Publié le 4 décembre 2025 17:49:00. Le protoxyde d’azote, plus communément appelé « gaz hilarant », pourrait offrir une nouvelle voie thérapeutique pour les patients souffrant de dépression majeure, selon une étude de l’Université de Birmingham. Cette approche innovante présente l’avantage d’agir rapidement, mais son efficacité à long terme reste à évaluer.
- Une étude de l’Université de Birmingham révèle une amélioration significative de l’état des patients souffrant de dépression sévère après un traitement au protoxyde d’azote.
- Contrairement aux antidépresseurs traditionnels, le gaz hilarant peut produire des effets bénéfiques en moins de 24 heures.
- Des recherches supplémentaires sont nécessaires pour déterminer les effets à long terme et la sécurité de cette nouvelle approche thérapeutique.
Longtemps associé aux cabinets dentaires ou, plus tristement, à un usage récréatif, le protoxyde d’azote (N₂O) suscite désormais l’intérêt de la communauté scientifique pour son potentiel dans le traitement de la dépression.
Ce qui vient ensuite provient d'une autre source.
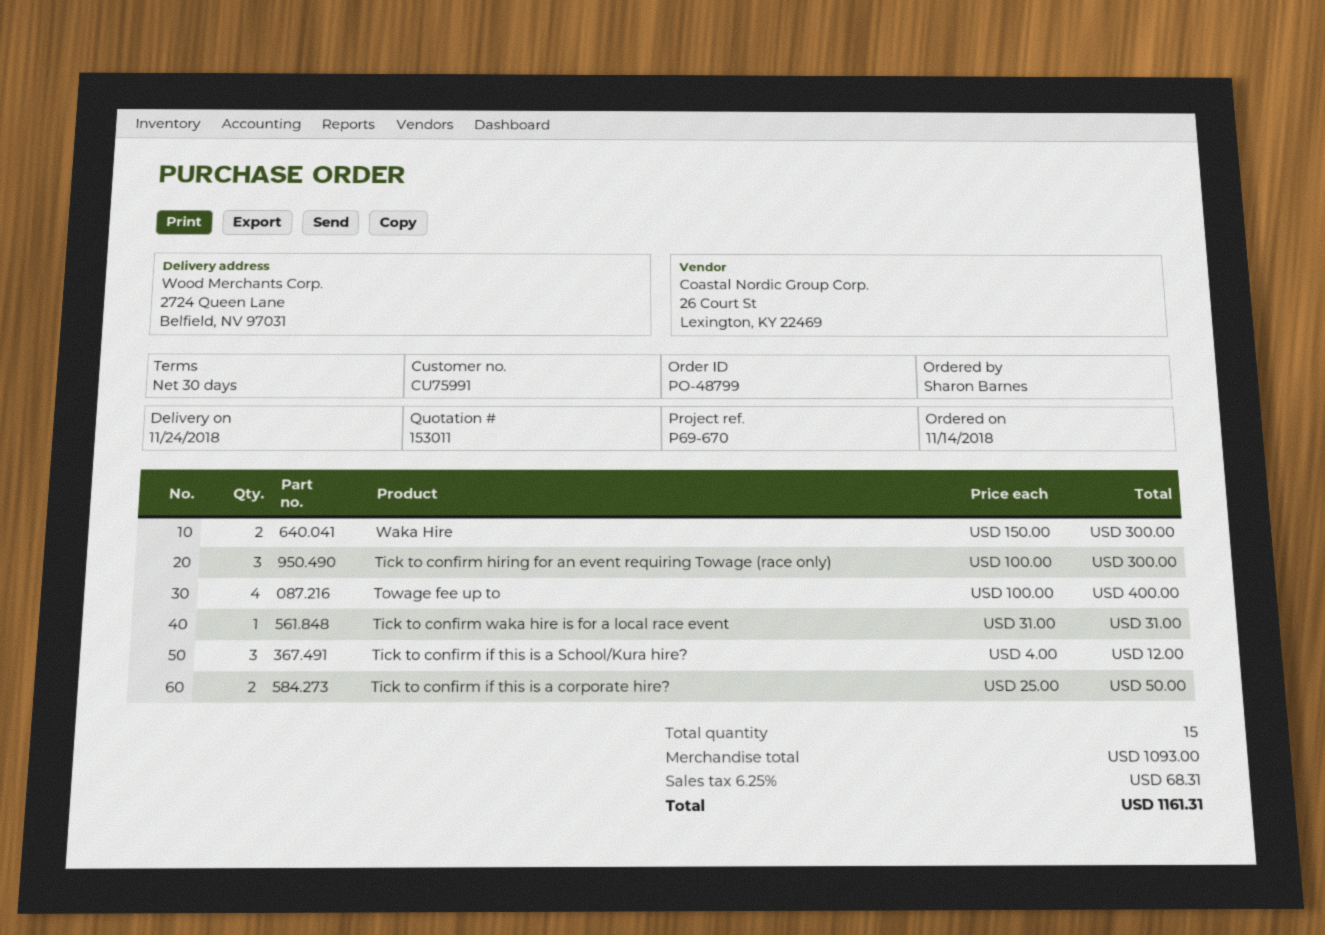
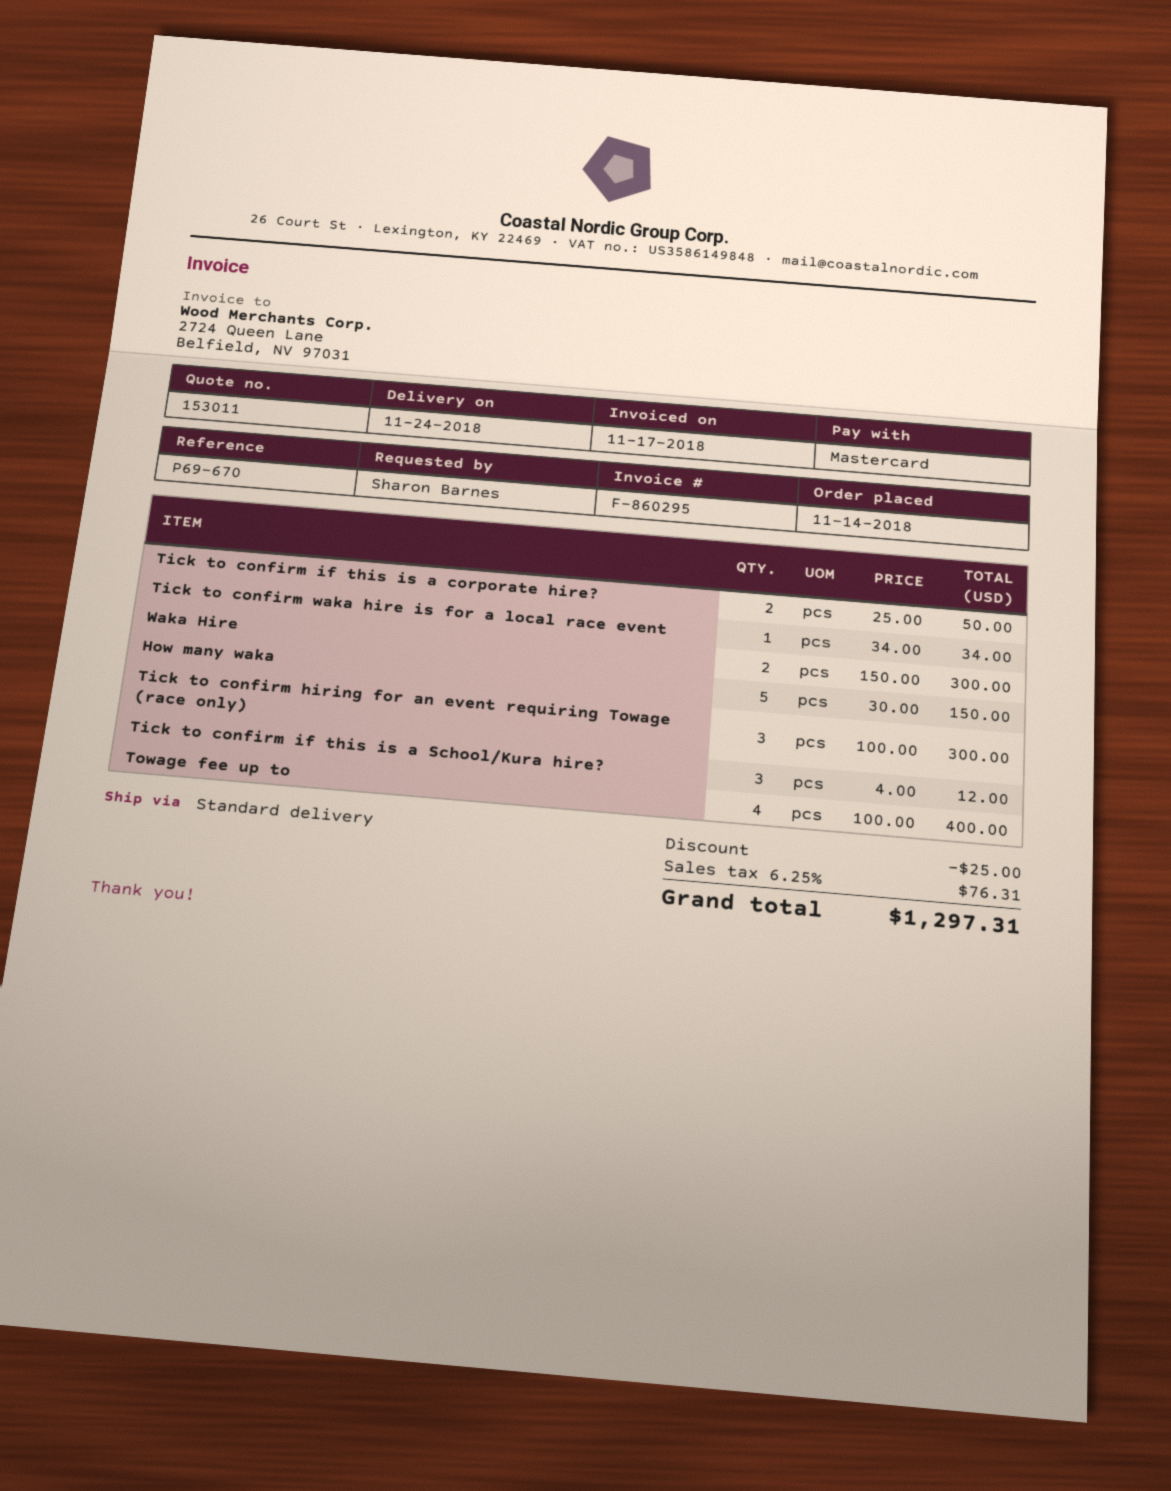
Tick to confirm waka hire is for a local race event: 1 x 31.00 = 31.00 -> 1 x 34.00 = 34.00
How many waka: none -> 5 x 30.00 = 150.00
discount: none -> 25.00
tax: 6.25% = 68.31 -> 6.25% = 76.31
total: 1161.31 -> 1297.31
Des chercheurs de l’Université de Birmingham ont analysé l’ensemble des études disponibles sur le sujet, et leurs conclusions sont encourageantes : les personnes atteintes de dépression sévère signalent une nette amélioration de leur état dès le lendemain d’une séance de thérapie au gaz hilarant.
Cette découverte est particulièrement intéressante car les antidépresseurs classiques ne sont pas efficaces pour tous les patients. Environ la moitié des personnes souffrant de dépression ne ressentent qu’un bénéfice limité avec les traitements médicamenteux actuels. Pour ces patients, il est crucial d’explorer des alternatives thérapeutiques.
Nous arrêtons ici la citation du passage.